Meeting Action Items

Item
Owner
Date
Set up next meeting – likely repeating Fridays at 3pm
Chittim/Kibbe
4/25
Compile existing language around charter items 1,4,5 into a single wiki page
Peterson
TBD



Session Notes

Attendees:
· David Kibbe (AAFP) co-chair
· Steven Waldren (AAFP)
· David McCallie (Cerner)
· Andy Heeren (Cerner)
· Dan Kazzaz (Secure Exchange Solutions)
· Boris Shur (Secure Exchange Solutions)
· Brian Ahier
· John Odden
· Brett Peterson (ABILITY) co-chair
· Don Jorgenson (Inpriva)
· Pat Pyette (Inpriva)
· Sean Nolan (Microsoft)
· John Hall (Krysora)
· Mark Gingrich (Surescripts)
· Gary Christensen (RIQI)
· Greg Chittim (RIQI)

· Kibbe: have spoken personally to many in prep for Direct Boot Camp. The 5% that is not in best practices/documentation not only exists, but is important. Problems if we don’t have clarity around what needs to happen for HISP to HISP trust. Trying to get to consensus on the outs
· Introductions
o David Kibbe – AAFP, IT consulting
o David McCallie – Standards Committee, Tiger Team
o Andy Heeren – involved from beginning, technical focus
o Dan Kazzaz – implementing point to point product, secure communication before Direct existed
o Boris Shur – works with Dan at SES. Architecting and Design
o Brian Ahier – Health IT Evangelist, contracting with ONC on Direct Boot Camp. Avid champion of Direct. We just completed our debrief of Direct with ONC staff and Arien – they are both excited and nervous about our work
o John Odden – consulting often with technology slant. Direct HISP, serving rural and underserved providers.
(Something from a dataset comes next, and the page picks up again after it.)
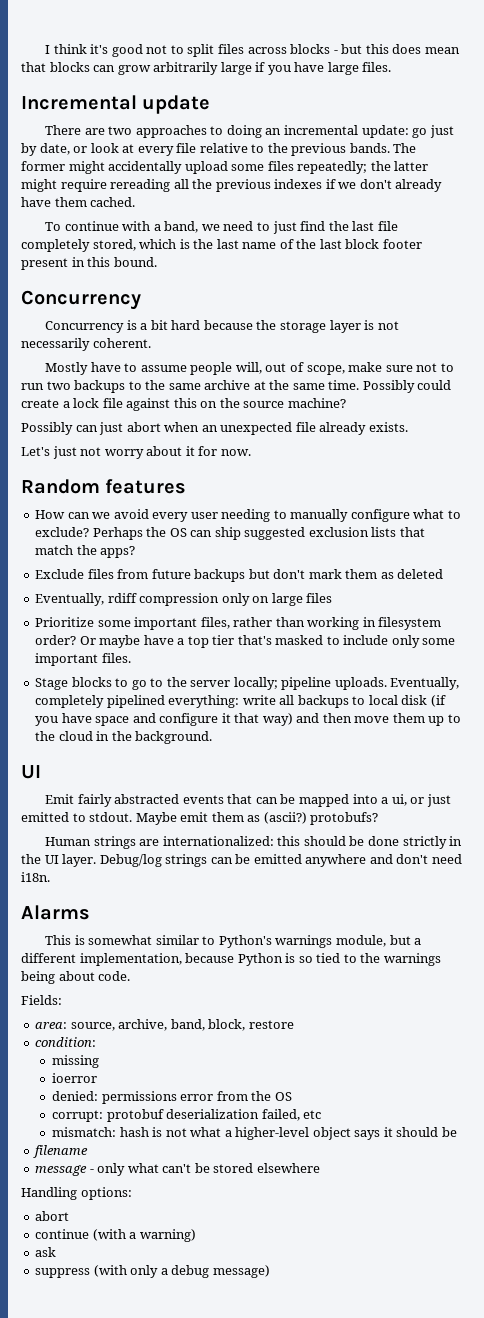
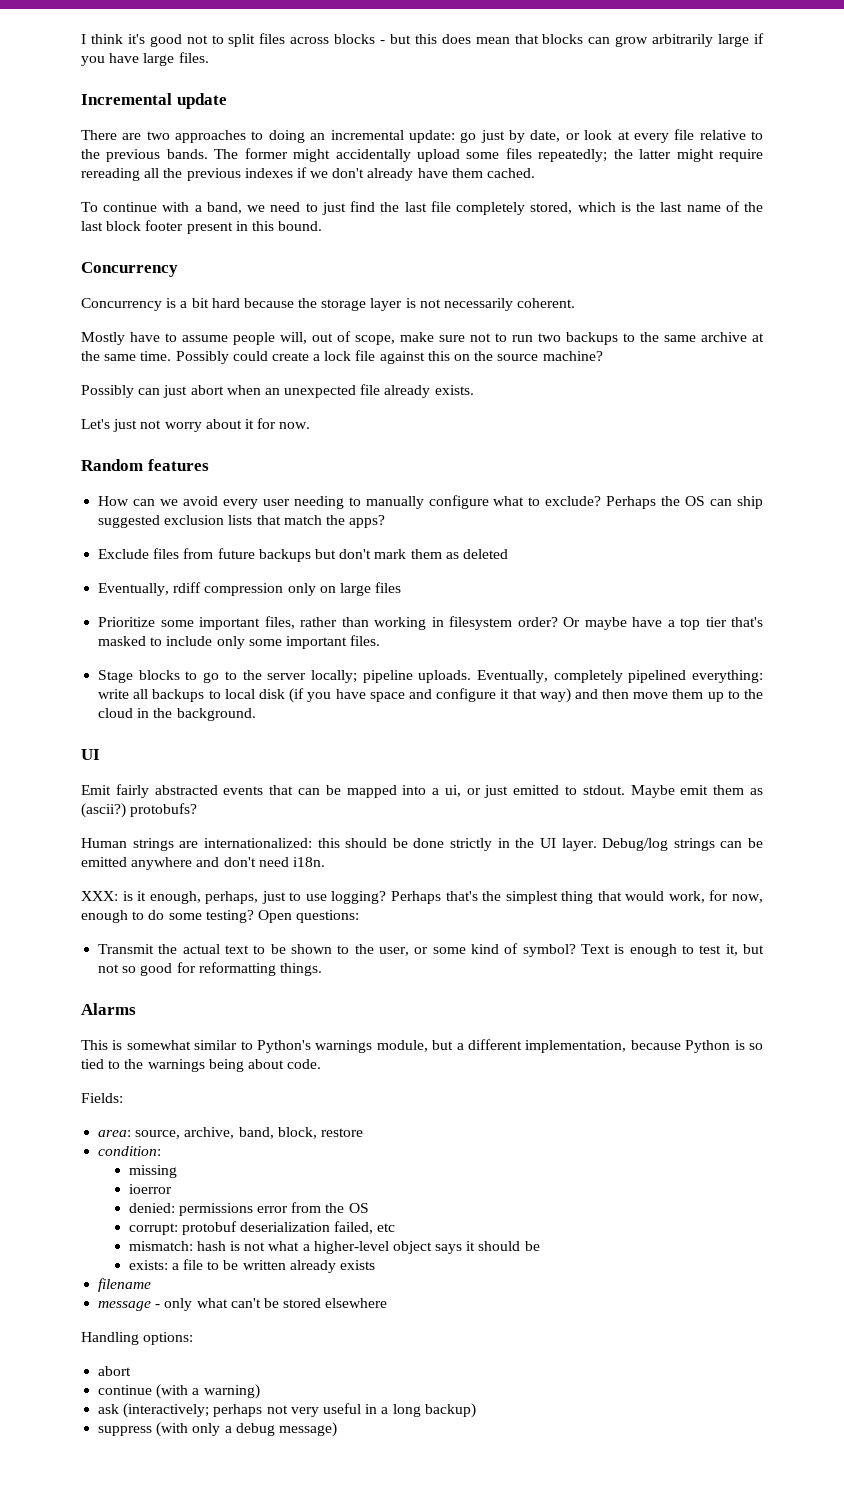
(50, 877) none -> [81,890,763,904] [81,910,360,923] [98,943,764,957] [98,962,322,976] // XXX: is it enough, perhaps, just to use logging? Perhaps that's the simplest thing that would work, for now, enough to do some testing? Open questions: // Transmit the actual text to be shown to the user, or some kind of symbol? Text is enough to test it, but not so good for reformatting things.
(457, 1132) none -> [128,1259,375,1273] // exists: a file to be written already exists
(57, 1252) none -> [123,1403,476,1418] (interactively; perhaps not very useful in a long backup)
o Brett Peterson – chief architect at Ability. Involved with Direct from early on. Working on commercialization now
o Don Jorgenson – Inpriva CEO. Heavily involved in RI pilot. Very active in HL7 standards, security, privacy
o Pat Pyette – Inpriva CTO. Contribute to reference implementations. Working on commercial
o Steve Waldren – AAFP – Director of HIT. Involved with beginning. Now partnering with SureScripts
o Sean Nolan – Microsoft Health Solutions – engaged with Direct for a while. Working on HealthVault a lot now. Looking to take protocols from HealthVault to enterprise lines soon
o Mark Gingrich – SureScripts CIO. Commercializing solution with AAFP
o Gary Christensen – RIQI COO/CIO
· Rhode Island Context
o Use case that really needs the work of this group
o Realized early on Direct was an answer to many of the issues we’re facing with REC, HIE, and Beacon. Early on adopted Direct as the interoperability standard.
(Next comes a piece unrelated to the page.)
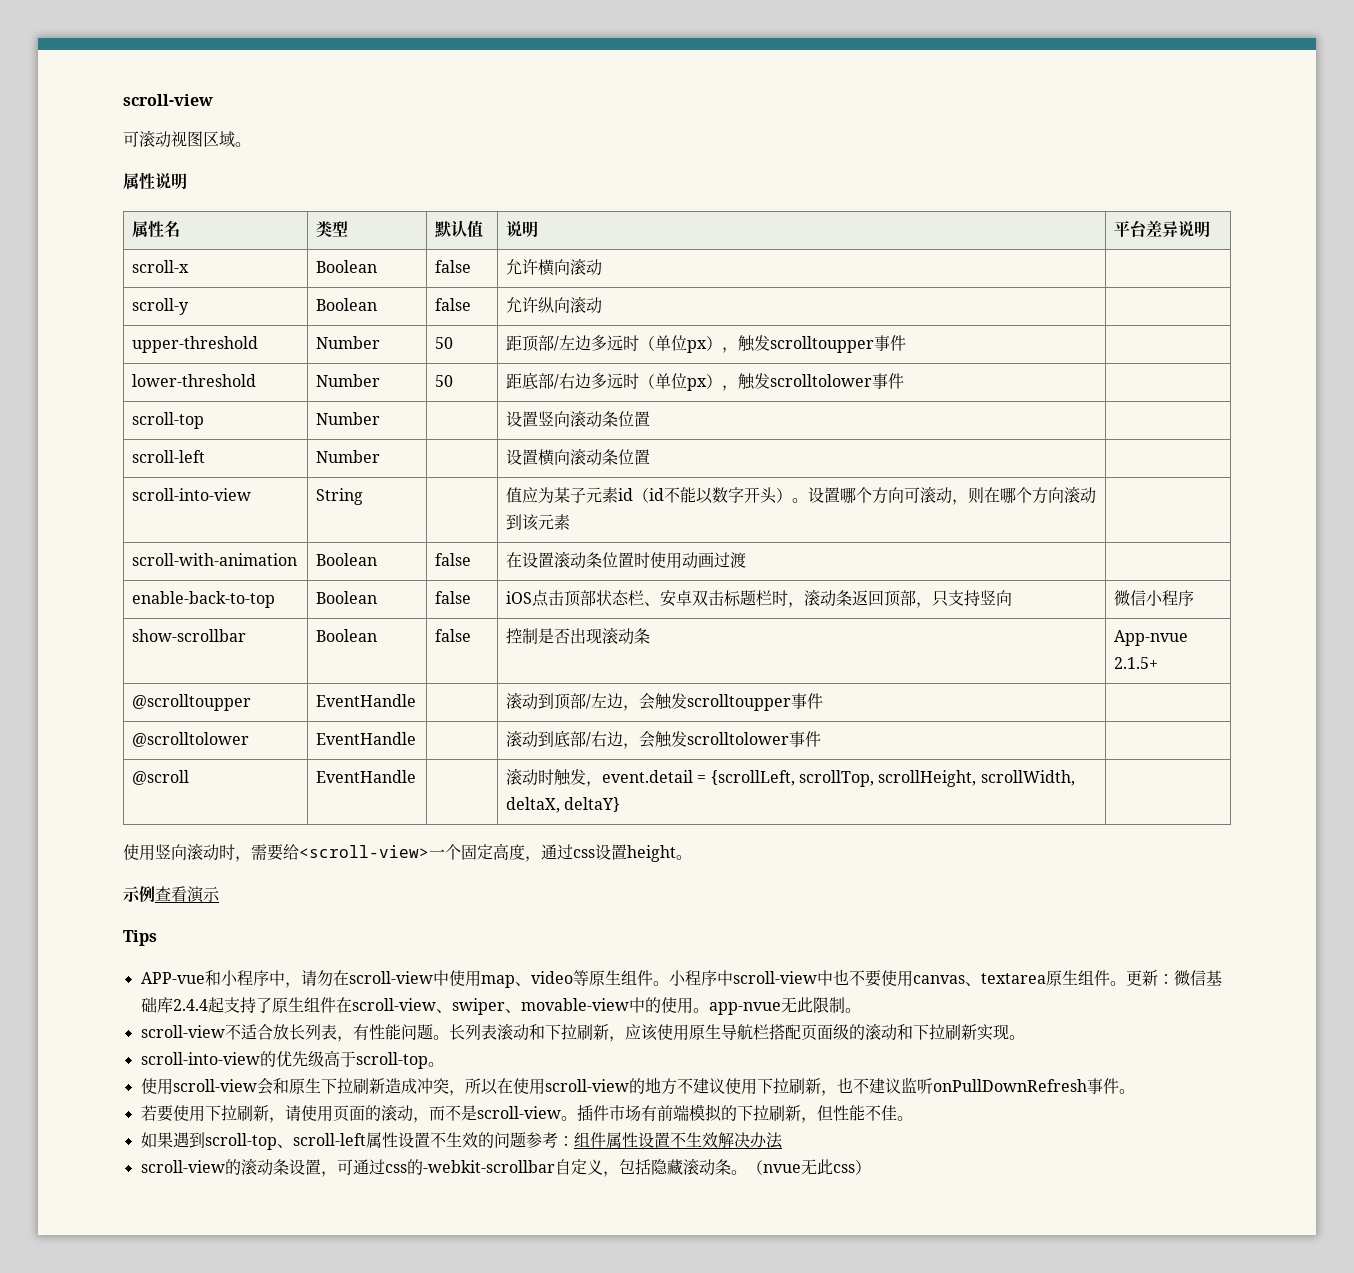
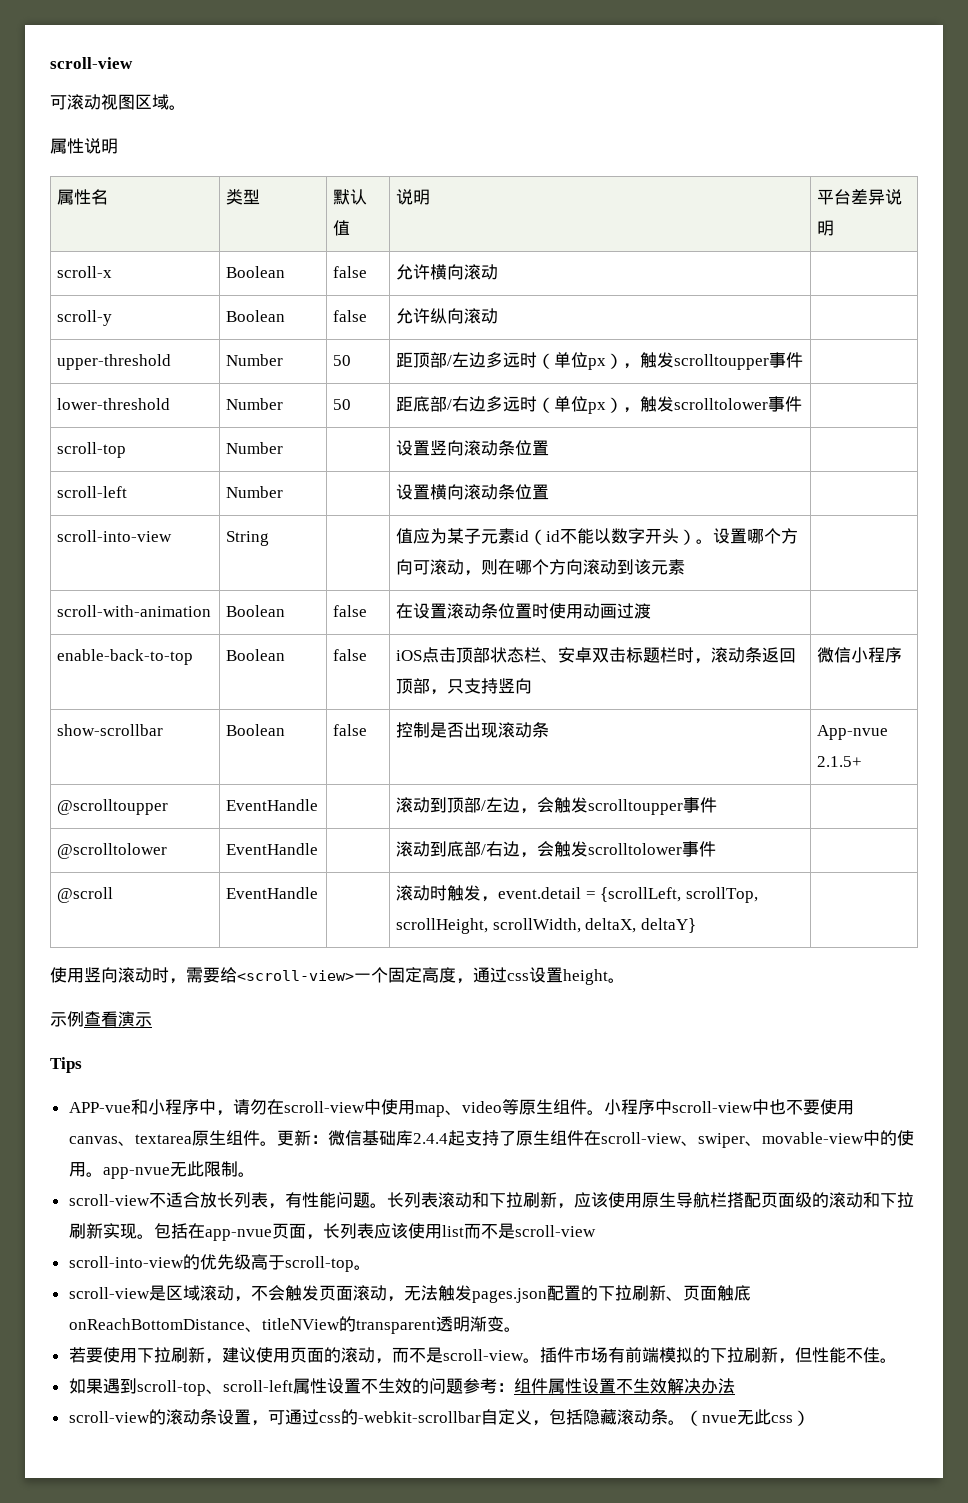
(1025, 1037) none -> [153,1223,596,1241] 包括在app-nvue页面，长列表应该使用list而不是scroll-view
[140,1077,1119,1096] 使用scroll-view会和原生下拉刷新造成冲突，所以在使用scroll-view的地方不建议使用下拉刷新，也不建议监听onPullDownRefresh事件 -> [68,1285,751,1303] [68,1316,504,1334] scroll-view是区域滚动，不会触发页面滚动，无法触发pages.json配置的下拉刷新、页面触底onReachBottomDistance、titleNView的transparent透明渐变
[284,1105,301,1121] 请 -> [221,1347,256,1363] 建议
o Developing set of services for REC and Beacon. Want to offer assistance on setting up and using Direct both for point to point and as underlying transport (with CCD as content) for collecting clinical data from heterogeneous EHR environment to the state HIE currentcare
o May 6 launch date for statewide rollout of point-to-point direct. Have a vendor marketplace model to match up pre-vetted vendors with providers, facilitate adoption, provide support.
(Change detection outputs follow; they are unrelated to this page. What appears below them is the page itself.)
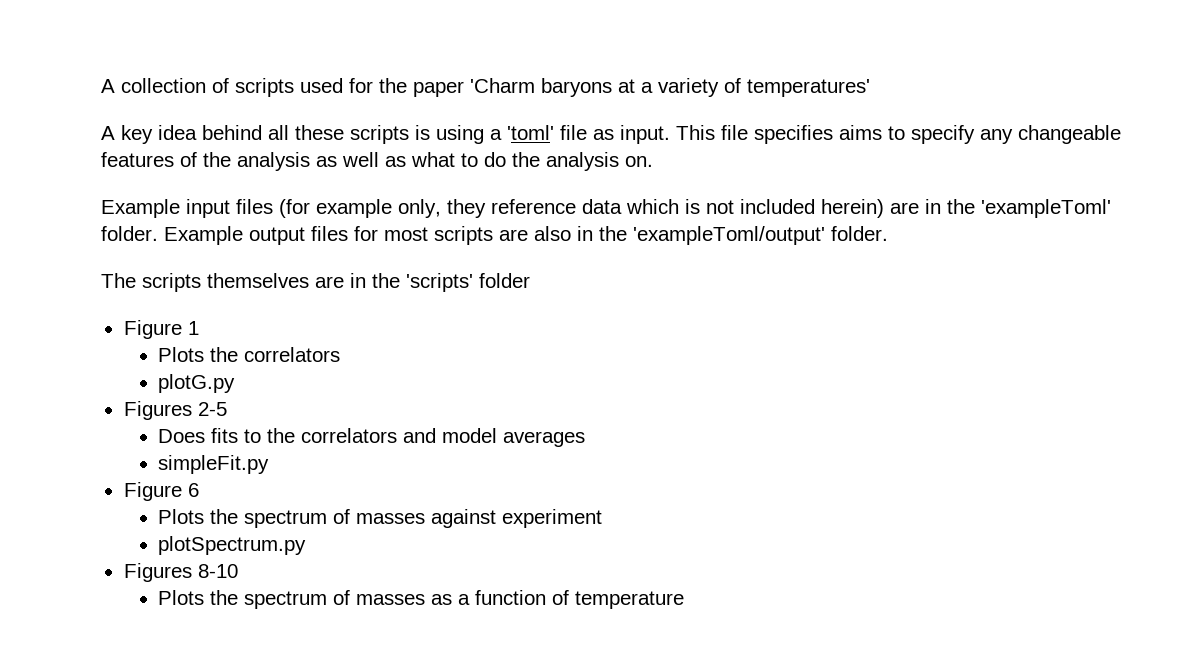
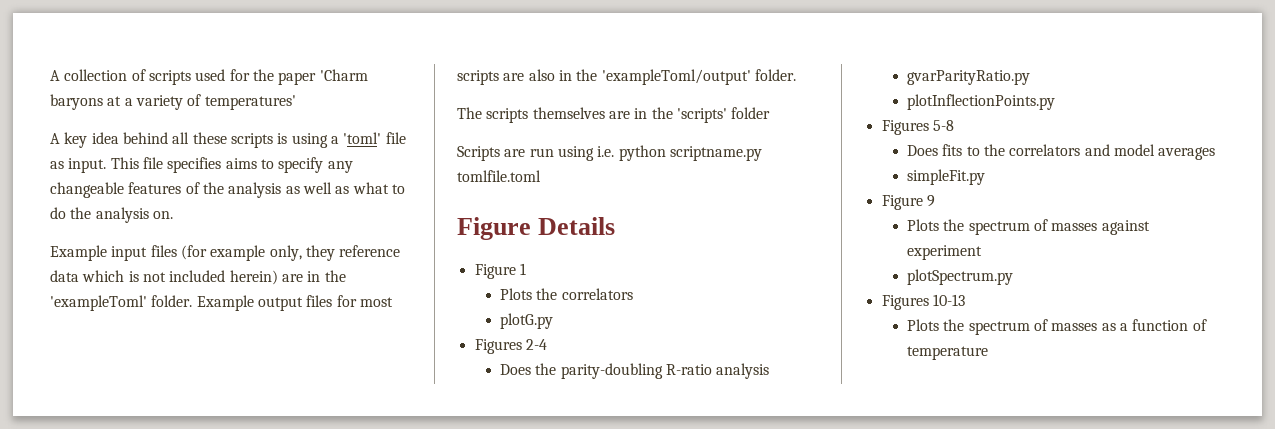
(530, 280) none -> [457,145,762,161] [457,170,541,182] [457,217,616,240] // Scripts are run using i.e. python scriptname.py tomlfile.toml // Figure Details
[197,402,227,416] 2-5 -> [525,339,547,350] [499,363,770,379] [906,70,1030,85] [906,94,1055,110] [881,120,954,135] 2-4 // Does the parity-doubling R-ratio analysis // gvarParityRatio.py // plotInflectionPoints.py // Figures 5-8
[187,483,199,497] 6 -> [926,195,935,207] 9
[197,564,238,578] 8-10 -> [932,294,965,306] 10-13

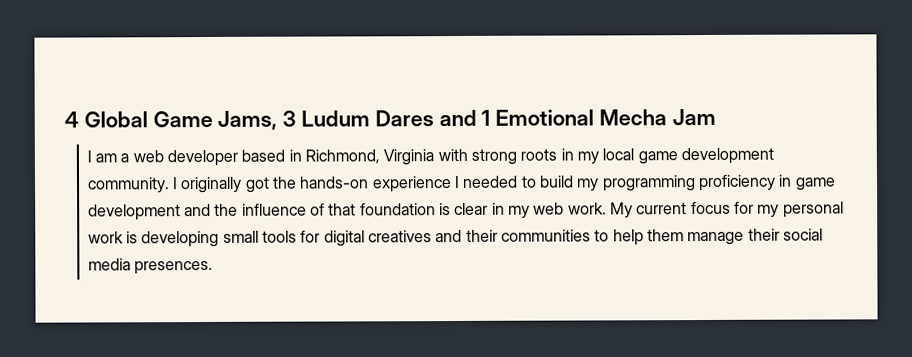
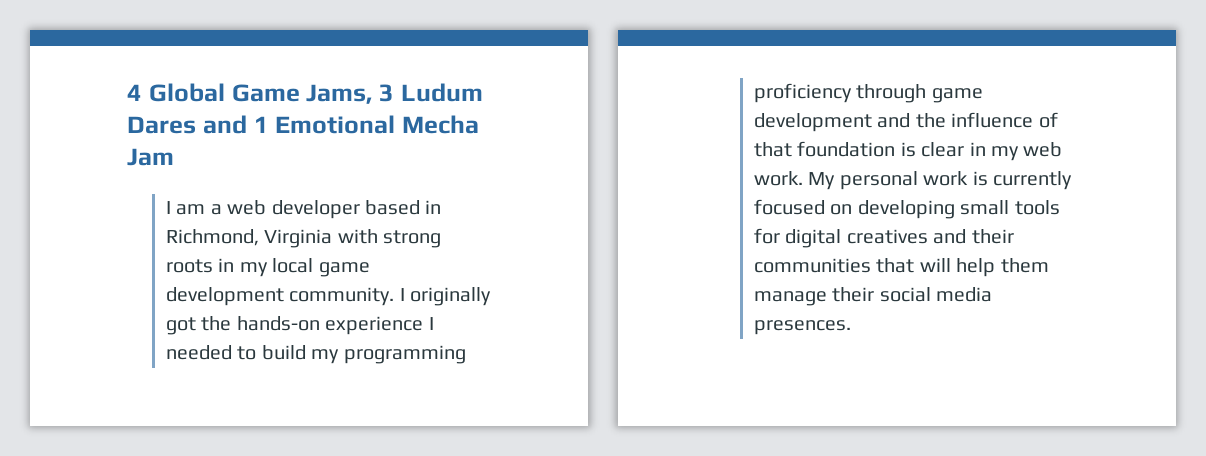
[778,174,793,187] in -> [856,84,927,103] through
[636,201,844,218] [87,231,139,244] current focus for my personal work is -> [839,171,1073,190] [754,199,853,215] personal work is currently focused on
[594,229,610,242] to -> [876,258,951,273] that will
o Application to Participate for HISP Vendor Marketpalce is out there. Received back 7 responses. Currently scoring now. Everyone who is above the line in the scoring will be invited to join the marketplace. Providers can select the HISP that best meets their needs.
o From the beginning, we will be a multi-HISP environment. Interoperability between HISPs matters to us NOW.
o HISPs will need to agree to specs that are a superset of the Best Practices from the Direct work group. We plan to include any low level items from this group in that specification.
· Sean Nolan: Are you intending that HISPs will issue certs?
o Gary Christensen: No. Unlike HISPs, don’t think there’s a lot of differentiation (from providers perspective) in CAs. So minimal value if giving lots of choice. RIQI will be issuing and RFP for CA to issue certs for the Rhode Island Trust Community (signed by RIQI). As part of setting up HISP mailbox, can say that you trust anyone who has a cert signed by RIQI.
o Gary Christensen: Nothing should/can be RI specific.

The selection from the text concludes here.